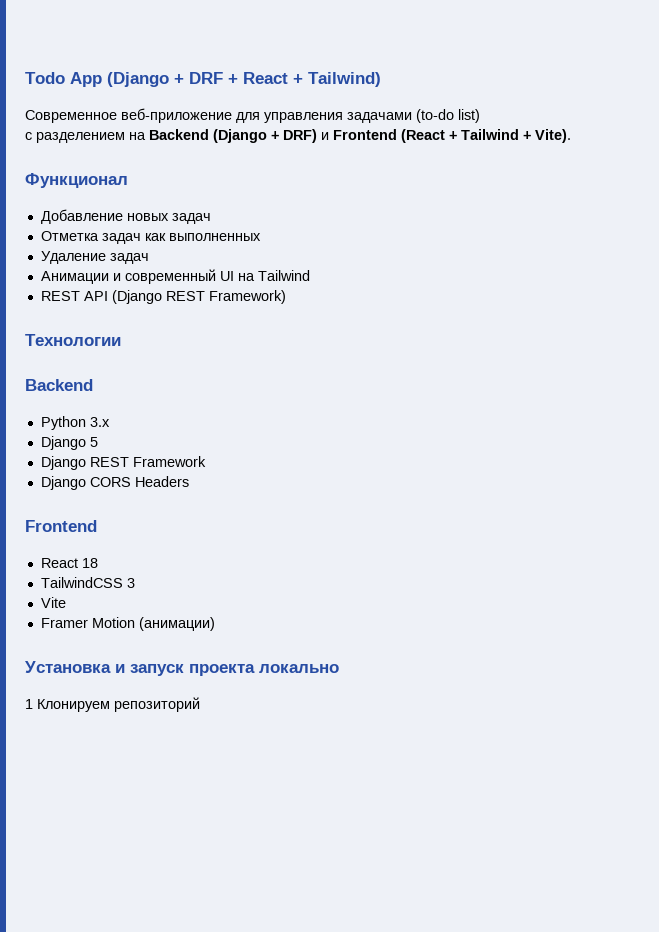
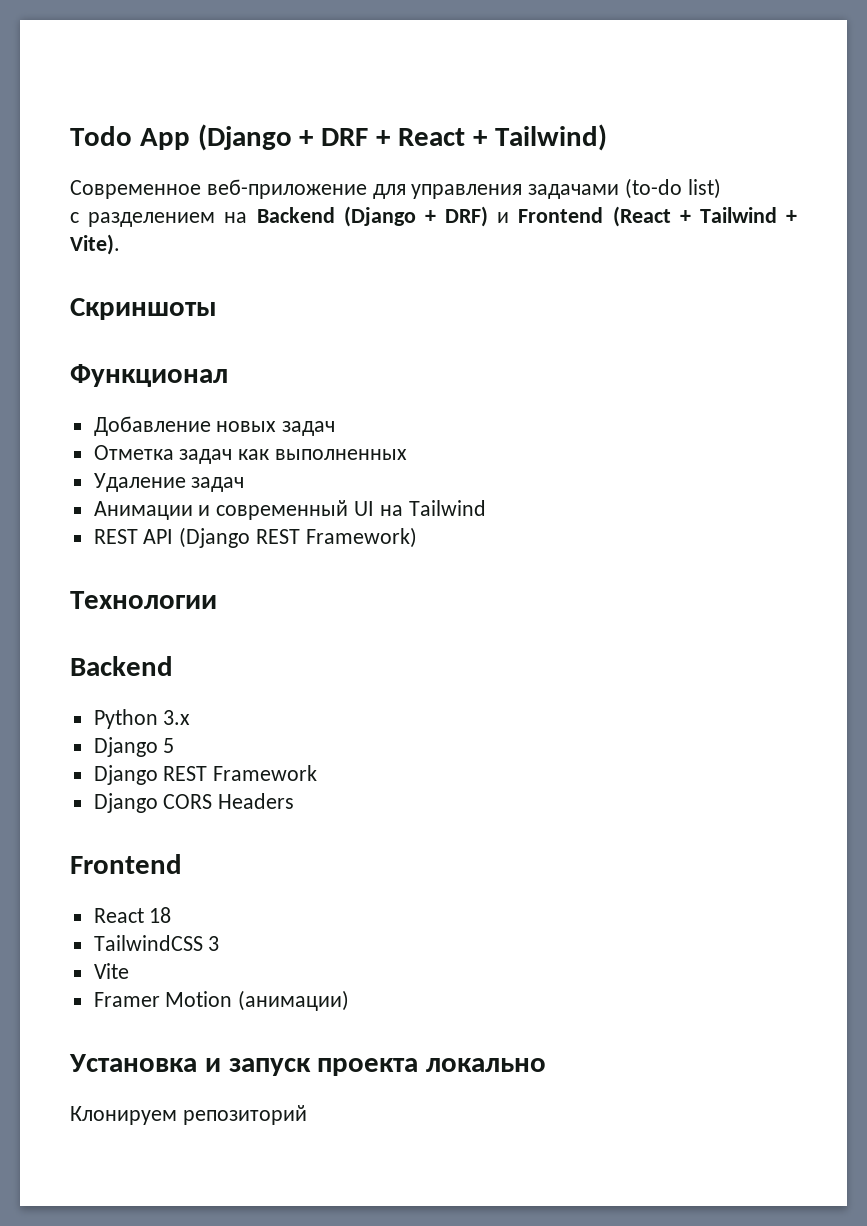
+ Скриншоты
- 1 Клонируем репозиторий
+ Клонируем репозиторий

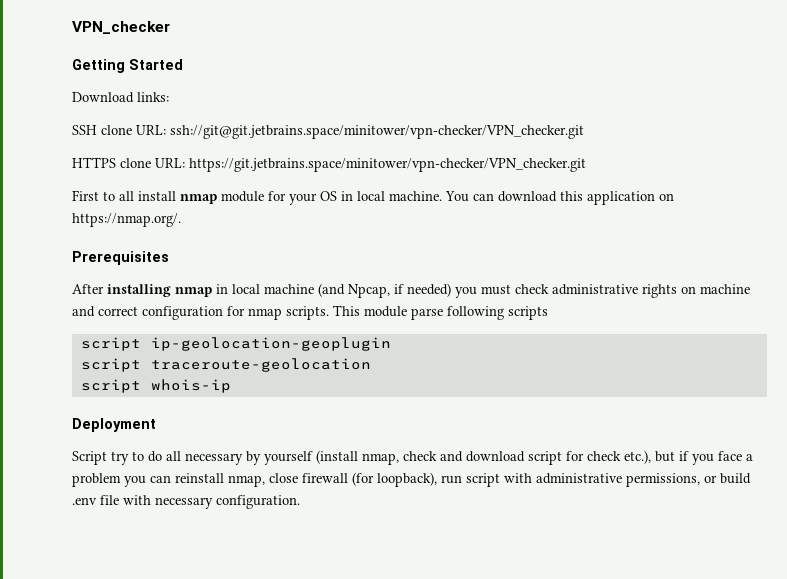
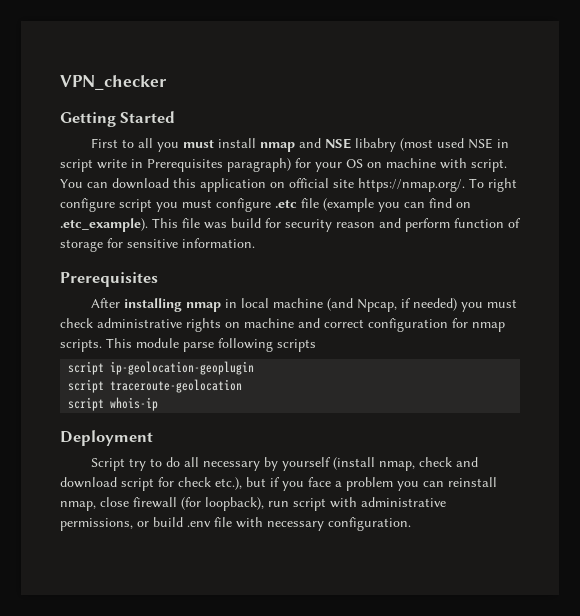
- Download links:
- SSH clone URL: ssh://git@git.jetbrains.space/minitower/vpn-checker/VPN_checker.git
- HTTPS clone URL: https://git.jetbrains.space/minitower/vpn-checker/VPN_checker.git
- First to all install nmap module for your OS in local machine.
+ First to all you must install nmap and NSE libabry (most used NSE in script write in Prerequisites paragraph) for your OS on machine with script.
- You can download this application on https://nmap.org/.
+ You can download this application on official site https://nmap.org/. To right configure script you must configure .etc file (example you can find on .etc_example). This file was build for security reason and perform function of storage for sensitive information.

• _WHAT THE EXERCISE ASKS_
Return the records exactly as they stand, and drop every picture.

• _RESULT_
+ Скриншоты
- 1 Клонируем репозиторий
+ Клонируем репозиторий

- Download links:
- SSH clone URL: ssh://git@git.jetbrains.space/minitower/vpn-checker/VPN_checker.git
- HTTPS clone URL: https://git.jetbrains.space/minitower/vpn-checker/VPN_checker.git
- First to all install nmap module for your OS in local machine.
+ First to all you must install nmap and NSE libabry (most used NSE in script write in Prerequisites paragraph) for your OS on machine with script.
- You can download this application on https://nmap.org/.
+ You can download this application on official site https://nmap.org/. To right configure script you must configure .etc file (example you can find on .etc_example). This file was build for security reason and perform function of storage for sensitive information.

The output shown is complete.